Maybe that’s just wishful thinking, but the ‘Busa is still an iconic machine, even if it’s not top dog in the horsepower wars anymore. Several superbikes now make more power than the Hayabusa, and the Kawasaki H2 line has arguably grabbed the spotlight as the world’s craziest hyperbikes. However, the patents and trademarks do indicate Suzuki was working on plans to modernize the  Hayabusa in the past few years. If those plans actually come to fruition, the results could be very exciting. The ‘Busa was the first production bike to top 200 mph—what could Suzuki be planning on next?


  1. It still looks better than all the origami/transformer sport bikes on the market. I’d like to see them keep updating it, perhaps more towards the sport touring category, or use the chassis in a quasi adventure touring bike such as the BMW XR and Versys style bikes.

  2. “Several Internet moto-news outlets are reporting the Suzuki Hayabusa is in its final days of production.”

    The Suzuki JPN web site certainly indicates that this is its final year for the domestic market.

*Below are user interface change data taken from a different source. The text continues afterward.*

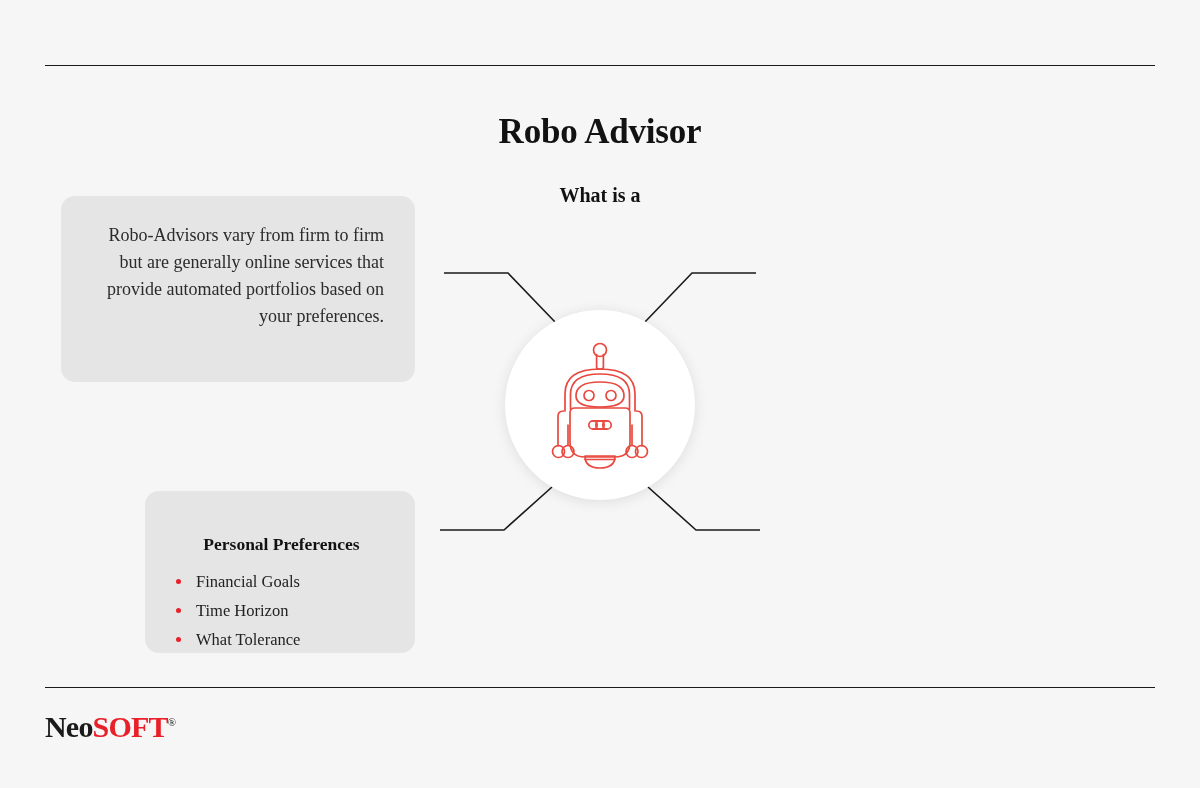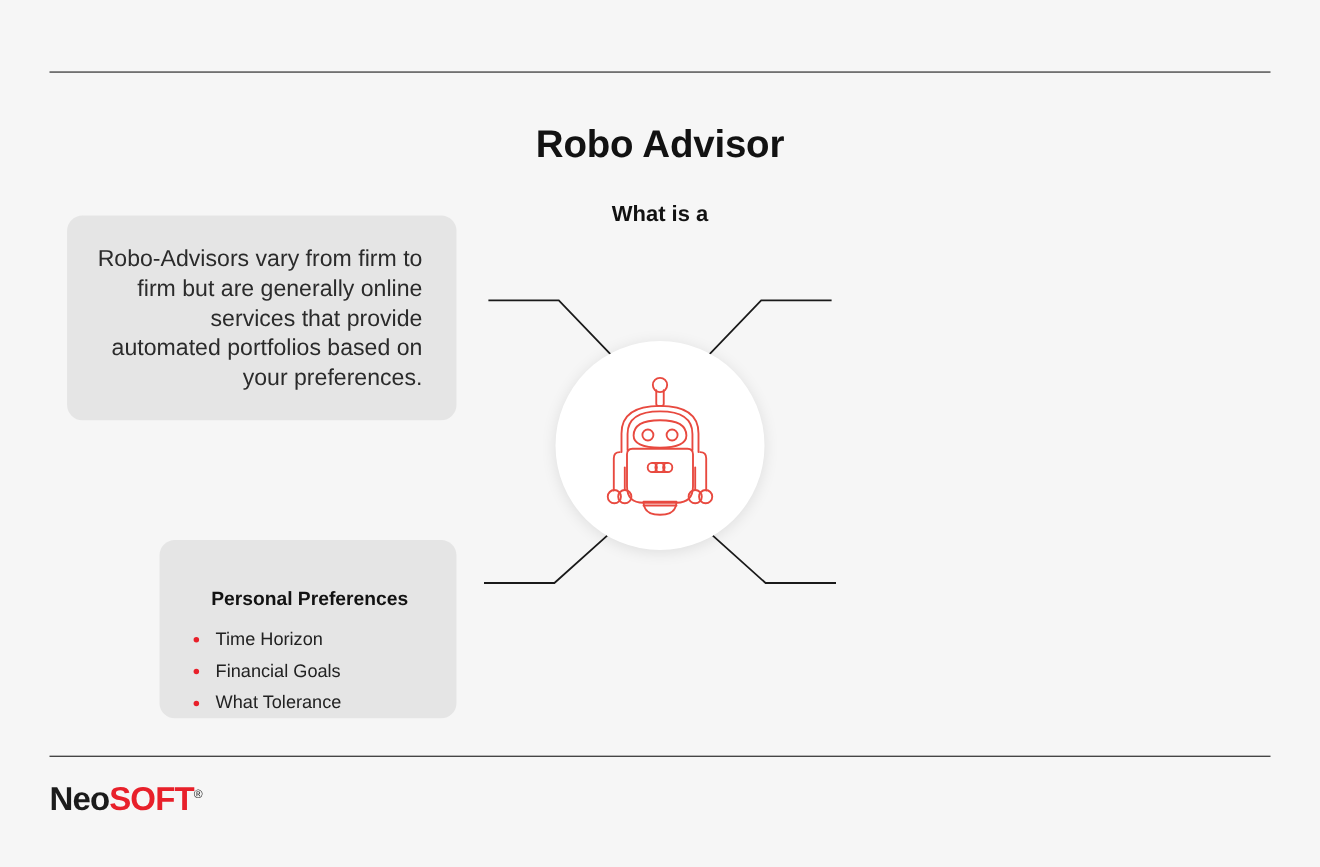--- a/index.html
+++ b/index.html
@@ -17,6 +17,7 @@
     position: relative;
     width: 1200px;
     height: 757px;
+    font-family: Liberation Serif, serif;
   }
 
   

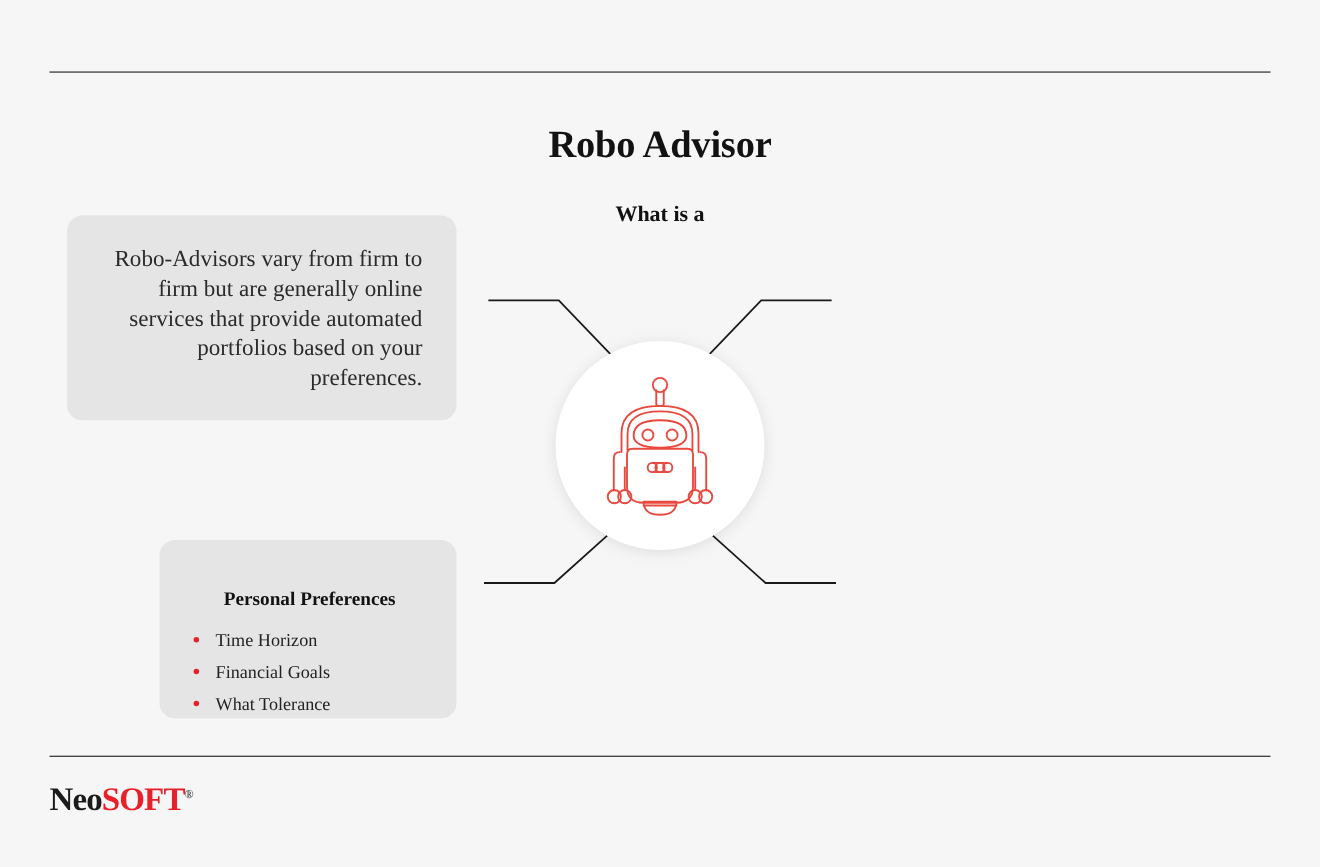--- a/index.html
+++ b/index.html
@@ -63,7 +63,7 @@
     box-sizing: border-box;
   }
   .card-para {
-    font-size: 21px;
+    font-size: 18px;
     line-height: 27px;
     color: #2b2b2b;
   }

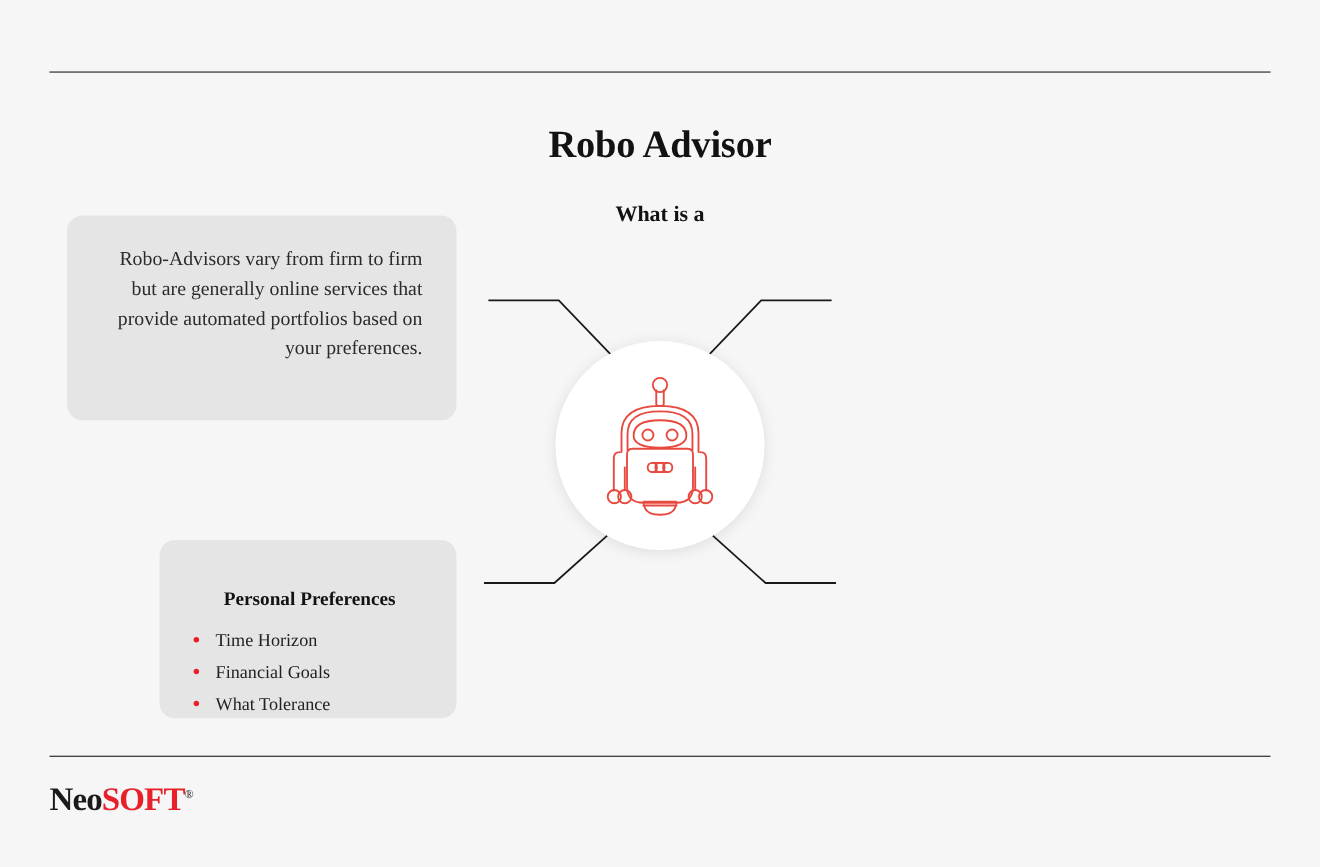--- a/index.html
+++ b/index.html
@@ -202,11 +202,11 @@
     <ul class="bullet-list">
       <li>
         <span class="dot"></span>
-        <span>Time Horizon</span>
+        <span>Financial Goals</span>
       </li>
       <li>
         <span class="dot"></span>
-        <span>Financial Goals</span>
+        <span>Time Horizon</span>
       </li>
       <li>
         <span class="dot"></span>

With that in mind, it is no surprise that it would also meet its demise in international markets.

    • Actually, a review of Suzuki’s full lineup in JPN shows a remarkable number of models exiting the market:

      * e-Let’s series of electric scooters
      * Party 50 series of step-throughs, including the paper-delivery model
      * Address V125 scooter series (replaced by new Address 125 step- and flat-seat models)
      * Van Van 200
      * Skywave series of scooters (all displacements)
      * Grasstracker 250
      * ST250 E-Type
      * GSR250 series
      * Intruder 400 V-twin cruisers
      * Bluebird 400 V-twin cruiser
      * GSR400 twin
      * Gladius 400 V-twin
      * Bandit 1250 series

      That’s a LOT of outgoing models. 😳

    • Yep, they’ve been on the market long enough now that there are deals to be had. I had a friend who bought a Kawi ZX-12, which is a very similar bike, for $3500 and I think he sold it for $3k the next year. Old-school musclebikes are becoming a real bargain.

      • I didn’t know the ZX was comparable in performance. It’s a better looking bike, also. The Busa is so iconic it eclipsed the ZX out of history. Both are way too much bike for me.

    • Not to mention that most of them are in pretty decent shape–the ones that have been ridden hard have usually crashed.

      Unless they go tho the drag strip on a regular basis, people who ride ‘Busas in an abusive manner usually excuse themselves from the gene pool.

      I’ve seen one at $3000 last winter in Halifax.

      • Yep. If you crash a ‘Busa at speed, it’s a write-off.

        I’d love to own one someday. When I was a kid, the guy who used to do my wrenching had one, all custom-painted and set up with extended swingarm for the drag strip. He was fast, fast fast there, one of the top two in the admittedly small pool of fast guys on PEI.

        • “I’d love to own one someday. ”

          So given your… “preference” for bikes of a certain age (you could call it historical appreciation I suppose) a 1999 Hayabusa would be Kurylyk-approved” in what, about 2029?

          I’d add a grinning emoji if I knew how. Or if I cared enough to figure out how. All in good fun.

          • Hey now, I don’t know what you’re talking about. I own a modern bike. It’s an, errrrr …. 2003 DR650 …. (slinks back into corner in shame).

            Maybe it’s time to start one of those “trade my way from a paper clip to a new motorcycle” stories on here. Hrm.